What was Victor Frankenstein's desire when he wanted to recreate life in humans?
Mary Shelley wrote this book in response to a challenge to "write a ghost story" with her friends one rainy day. Her mind was filled with stories about scientists and their desire for knowledge and reanimating lifeless tissue. She had a dream of a young scientist working feverishly to recreate life in a lifeless being and succeeding. In her dream, the being shocked the young scientist so much that he fled, realizing too late that he had made a huge mistake.
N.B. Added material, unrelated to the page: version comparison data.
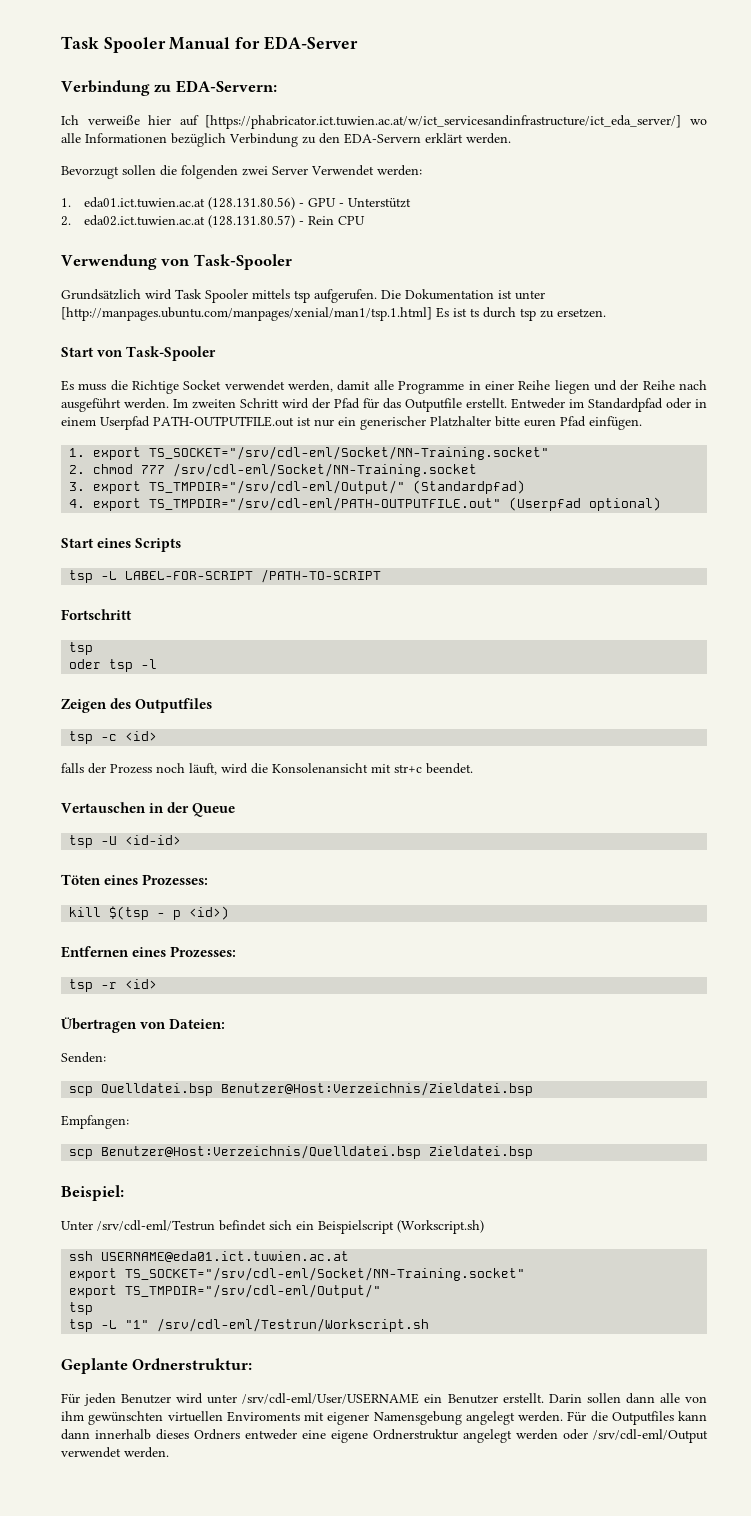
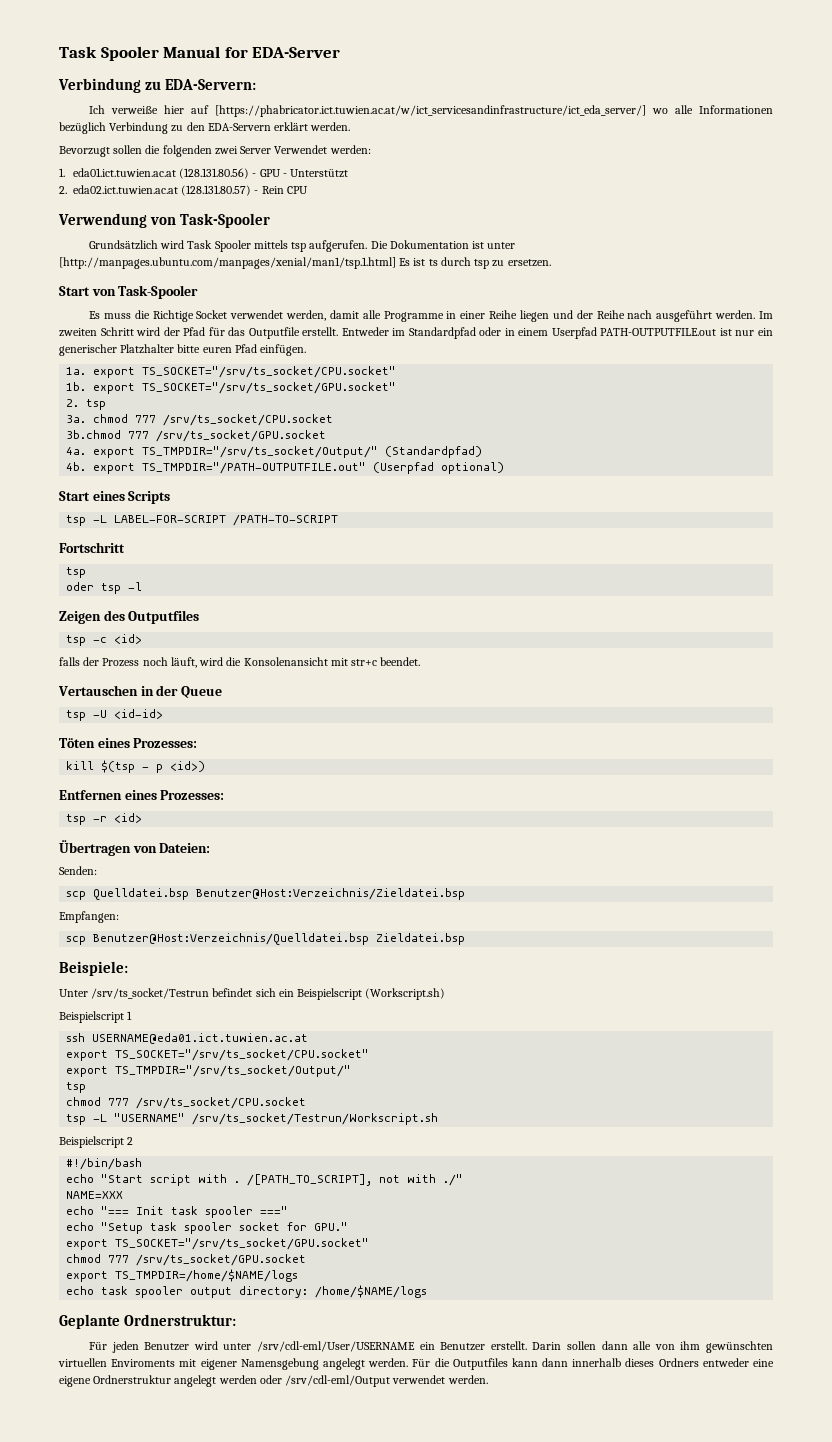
- 1. export TS_SOCKET="/srv/cdl-eml/Socket/NN-Training.socket"
- 2. chmod 777 /srv/cdl-eml/Socket/NN-Training.socket
- 3. export TS_TMPDIR="/srv/cdl-eml/Output/" (Standardpfad)
- 4. export TS_TMPDIR="/srv/cdl-eml/PATH-OUTPUTFILE.out" (Userpfad optional)
+ 1a. export TS_SOCKET="/srv/ts_socket/CPU.socket"
+ 1b. export TS_SOCKET="/srv/ts_socket/GPU.socket"
+ 2. tsp
+ 3a. chmod 777 /srv/ts_socket/CPU.socket
+ 3b.chmod 777 /srv/ts_socket/GPU.socket
+ 4a. export TS_TMPDIR="/srv/ts_socket/Output/" (Standardpfad)
+ 4b. export TS_TMPDIR="/PATH-OUTPUTFILE.out" (Userpfad optional)
- Beispiel:
+ Beispiele:
- Unter /srv/cdl-eml/Testrun befindet sich ein Beispielscript (Workscript.sh)
+ Unter /srv/ts_socket/Testrun befindet sich ein Beispielscript (Workscript.sh)
+ Beispielscript 1
  ssh USERNAME@eda01.ict.tuwien.ac.at
- export TS_SOCKET="/srv/cdl-eml/Socket/NN-Training.socket"
- export TS_TMPDIR="/srv/cdl-eml/Output/"
+ export TS_SOCKET="/srv/ts_socket/CPU.socket"
+ export TS_TMPDIR="/srv/ts_socket/Output/"
  tsp
- tsp -L "1" /srv/cdl-eml/Testrun/Workscript.sh
+ chmod 777 /srv/ts_socket/CPU.socket
+ tsp -L "USERNAME" /srv/ts_socket/Testrun/Workscript.sh
+ Beispielscript 2
+ #!/bin/bash
+ echo "Start script with . /[PATH_TO_SCRIPT], not with ./"
+ NAME=XXX
+ echo "=== Init task spooler ==="
+ echo "Setup task spooler socket for GPU."
+ export TS_SOCKET="/srv/ts_socket/GPU.socket"
+ chmod 777 /srv/ts_socket/GPU.socket
+ export TS_TMPDIR=/home/$NAME/logs
+ echo task spooler output directory: /home/$NAME/logs

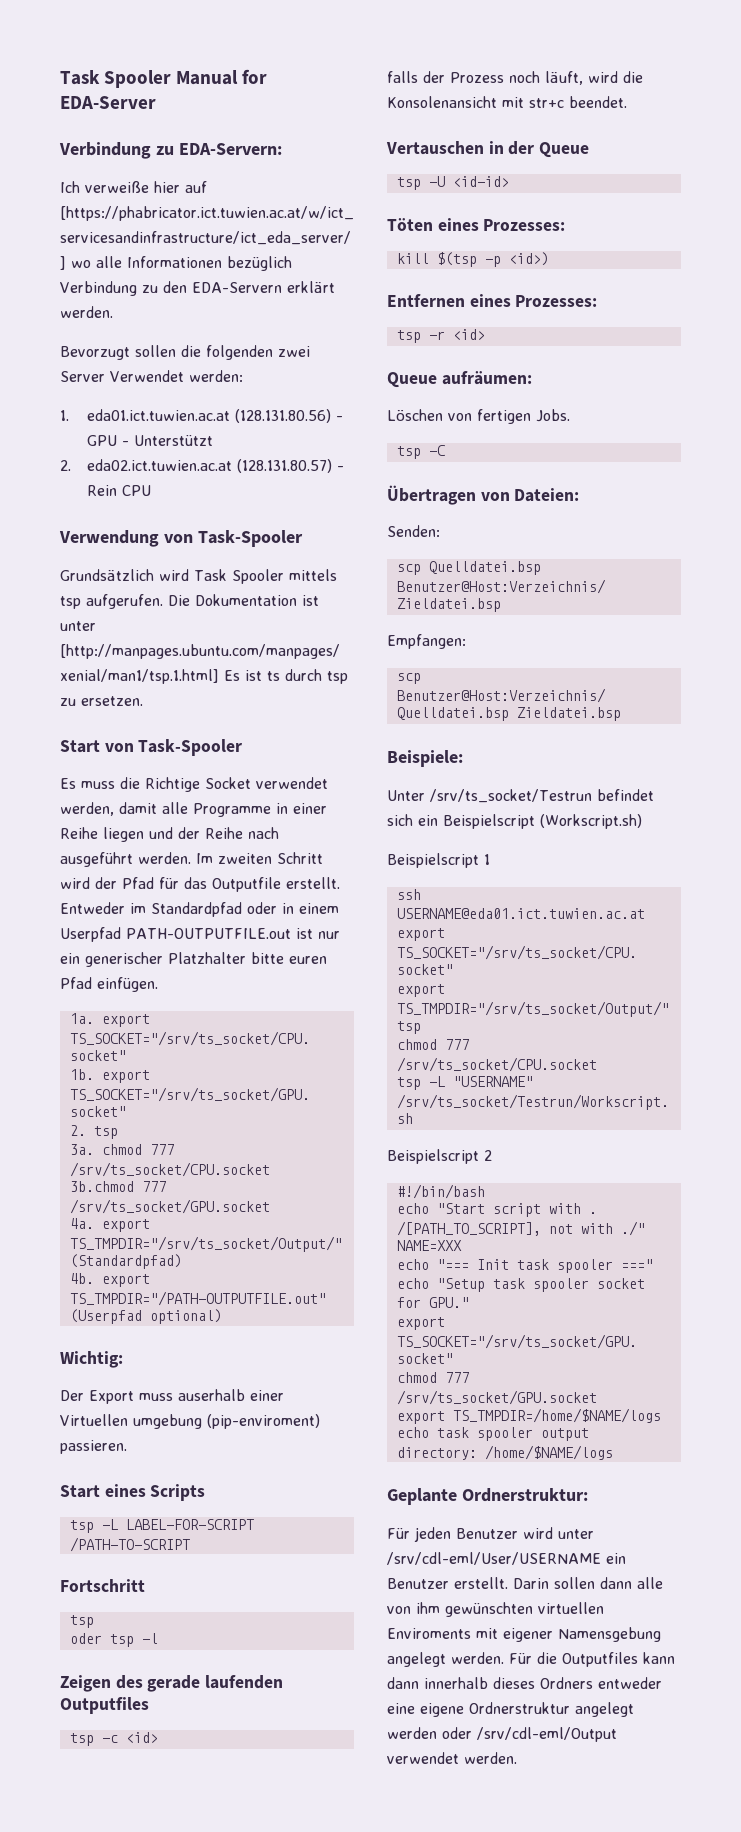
+ Wichtig:
+ Der Export muss auserhalb einer Virtuellen umgebung (pip-enviroment) passieren.
- Zeigen des Outputfiles
+ Zeigen des gerade laufenden Outputfiles
- kill $(tsp - p <id>)
+ kill $(tsp -p <id>)
+ Queue aufräumen:
+ Löschen von fertigen Jobs.
+ tsp -C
Armed with this information, Mary began writing her book. She incorporated other messages into the text (parent/child conflict, the idea of unconditional love and responsibility of parents to their children, abandonment, advancements in science and technology, etc.), but the birth of the story began with the idea that scientists may be pushing the envelope a little when they attempt to do things that we humans are not meant to do. Creation of life is left up to the creator. Obviously, when Frankstein "creates" life, he messes up by abandoning that "son" and opens himself up to the torture and pain that his vengeful son brings on his family and friends.
In the book, Victor pursues the idea of reanimating life as a result of the pain he suffers in losing his mother, Caroline. She dies after several hard days of caring for Elizabeth who suffered from the fever. Elizabeth recovered, but Caroline succumbed to the disease.